Alabama has 67 counties and 465 municipalities. Jefferson County has a professional government workforce that rivals a mid-sized state agency. At the other end, counties in the Black Belt and rural corners of the state run on part-time commissions, county attorneys on ten-hour monthly retainers, and one person covering grant compliance alongside three other jobs.
These are not failures of will. They are failures of structure, built up over decades of population loss, shrinking tax bases, and rules and systems that have not kept up with what local government is now being asked to do.
Alabama’s local revenue base is among the most constrained in the nation. Constitutional property tax caps, accumulated exemptions, and farmland valuations have compressed what counties and municipalities can collect. Many small counties cannot afford the staff their program obligations now require. The result is a pattern that shows up across domains: benefits concentrate where governing capacity already exists and thin out, or disappear entirely, where it does not.
The gap is not holding steady. It is widening.
Communities that cannot compete for what is available today will be further behind when the next cycle opens.
That pattern is not only a rural problem, though the rural health transformation work now underway in Alabama has brought it into sharper focus. It shows up wherever the work is complicated and local capacity is thin. The program changes. The capacity gap does not.

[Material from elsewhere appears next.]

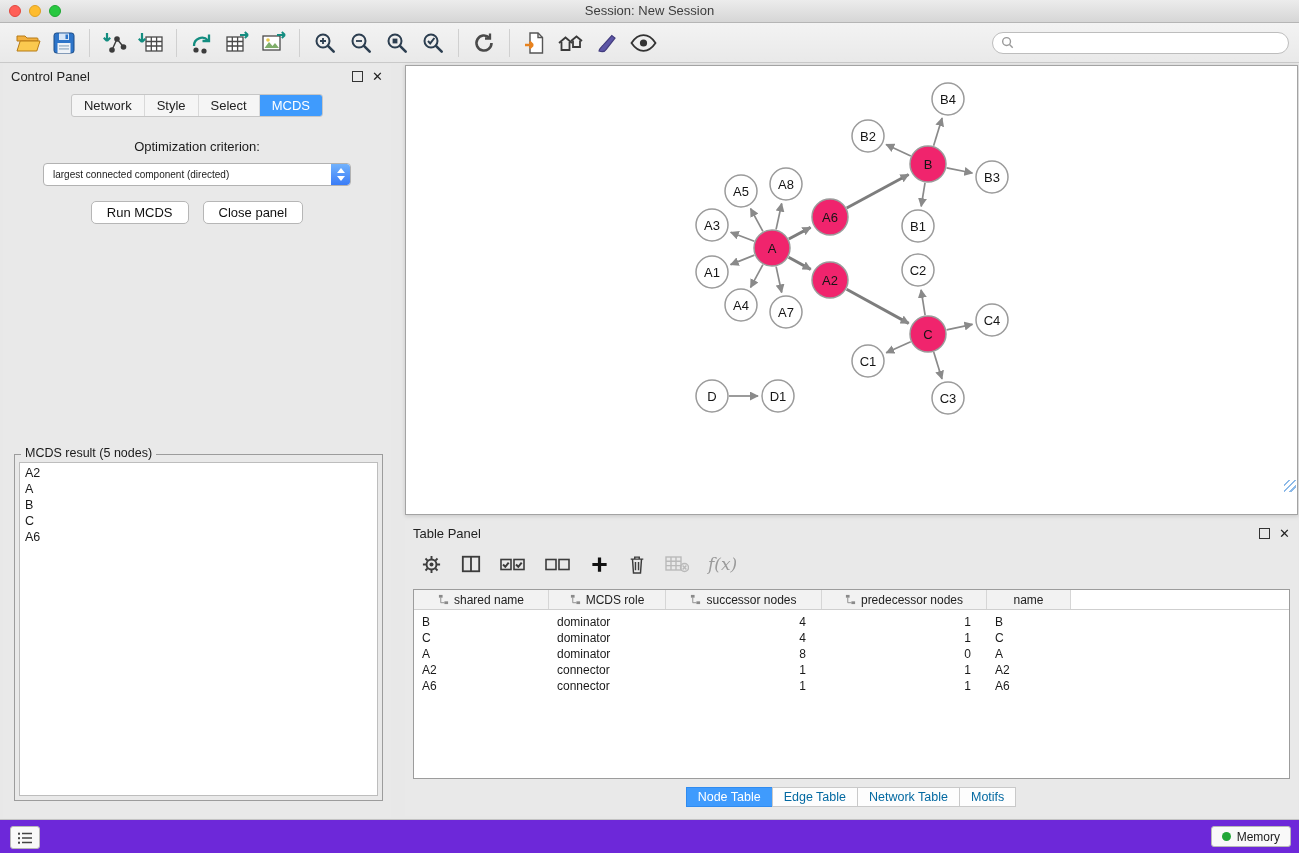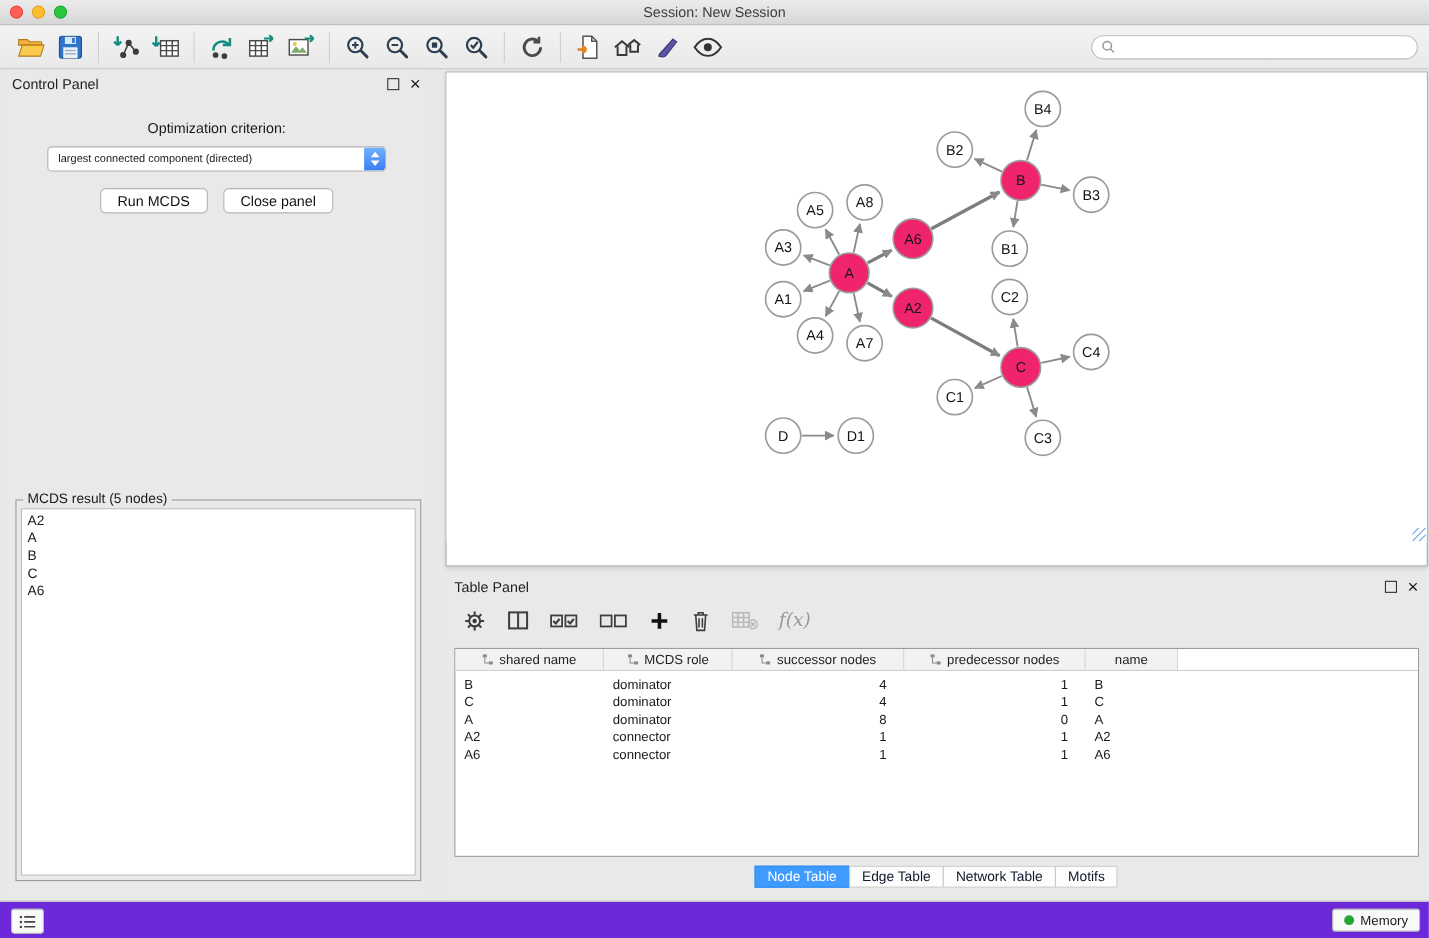"Network" div.cp-tabs { html: none -> <div> <span>Network</span> <span>Style</span> <span>Select</span> <span>MCDS</span> </div> }
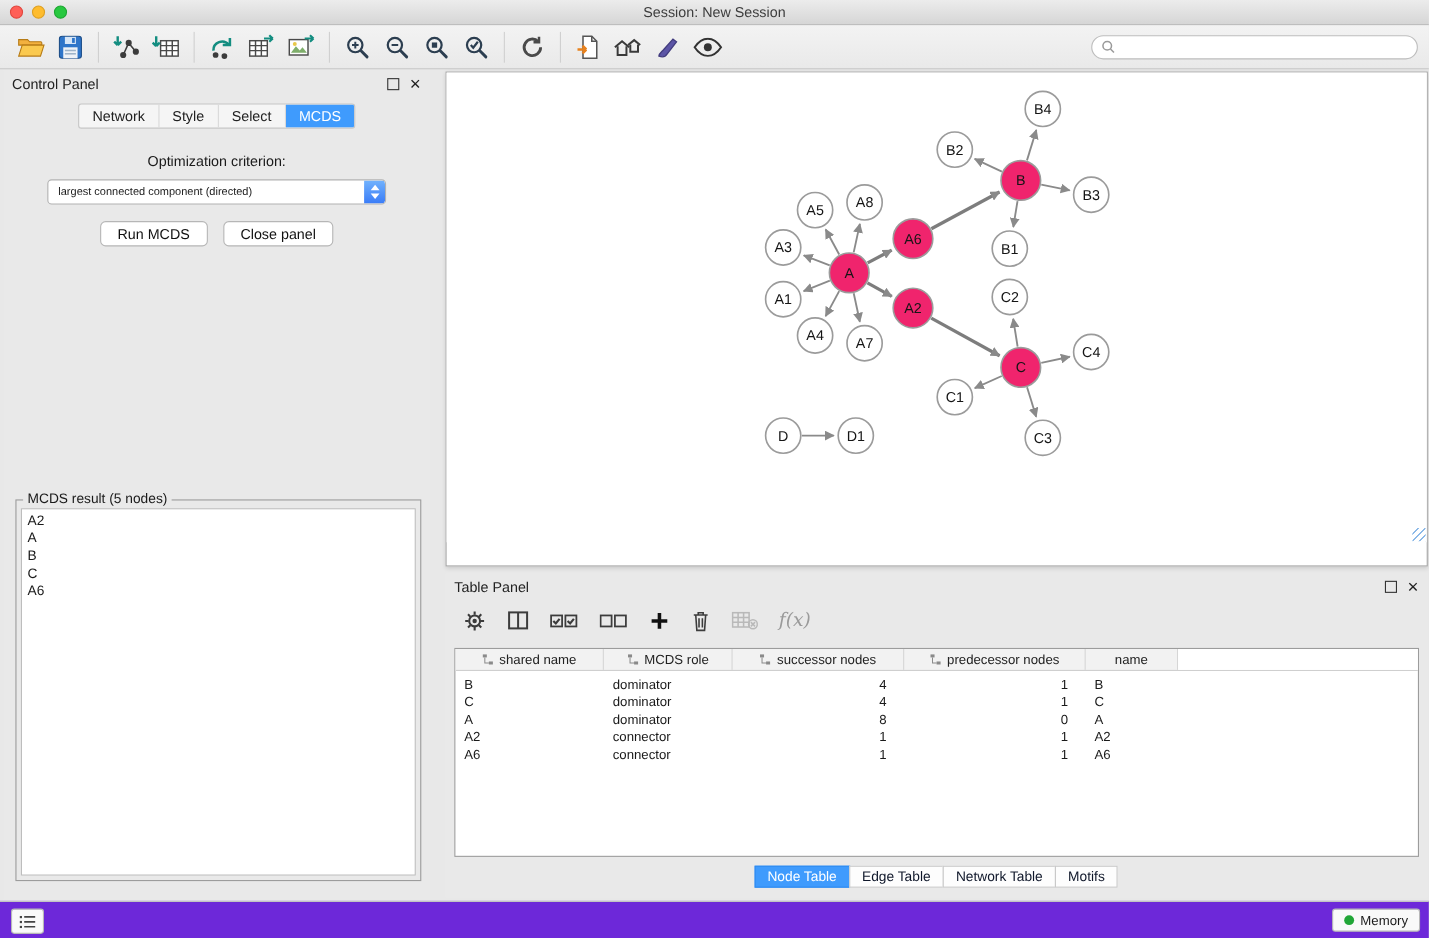"Edge Table" .tp-tab { color: #0f172a -> #0369a1 }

So what does governing well require? It means knowing who has authority to act. Having the staff and systems to use it. And being able to tell, before it compounds, whether the gap between what gets approved and what happens is growing. These are not abstract standards.
They are the conditions under which local government works the way Alabamians expect it to: responsive, accountable, close to the people it serves, and answerable for results.
The argument Alabama should be having is not whether Washington does more or less. The more pressing question is whether Alabama’s counties and cities are ready to handle greater authority when it arrives, and Alabama is already navigating it without the tools it needs.
None of this resolves on its own. The harder question underneath the capacity problem is whether Alabama has designed the conditions that give local governments reason to build capacity in the first place.
Right now the incentives do not consistently point that direction. The people who benefit most from how Alabama currently governs are rarely the ones paying the cost when it fails to deliver. Institutions that fall short face few consequences. Institutions that can execute capture most of the benefit. That is not a recipe for improvement.
It is how the gap gets wider and stays that way. None of that arranges itself. It requires deliberate investment, not in programs, but in the infrastructure that gets programs to people. Alabama has more to build on than it uses. Whether it is being deployed at the scale the problem requires is the issue Alabama has not confronted.
The counties that most need to build capacity are the least positioned to pay for it. Solving that requires Alabama to ask a question it has avoided: what does governing well actually require, and who makes sure it happens.
In Alabama, under a system where local governments can only do what the state allows, that question lands in Montgomery whether anyone wants it to or not. That evidence is growing in county offices and city halls, in the applications that do not get filed and the dollars that do not reach the communities they were meant to serve.
Alabama has made the case for local control for generations. Now it has to prove it.
David L. Albright, PhD, is a University Distinguished Professor at The University of Alabama. The views expressed here are his own and do not necessarily reflect those of his institution or any affiliated organizations.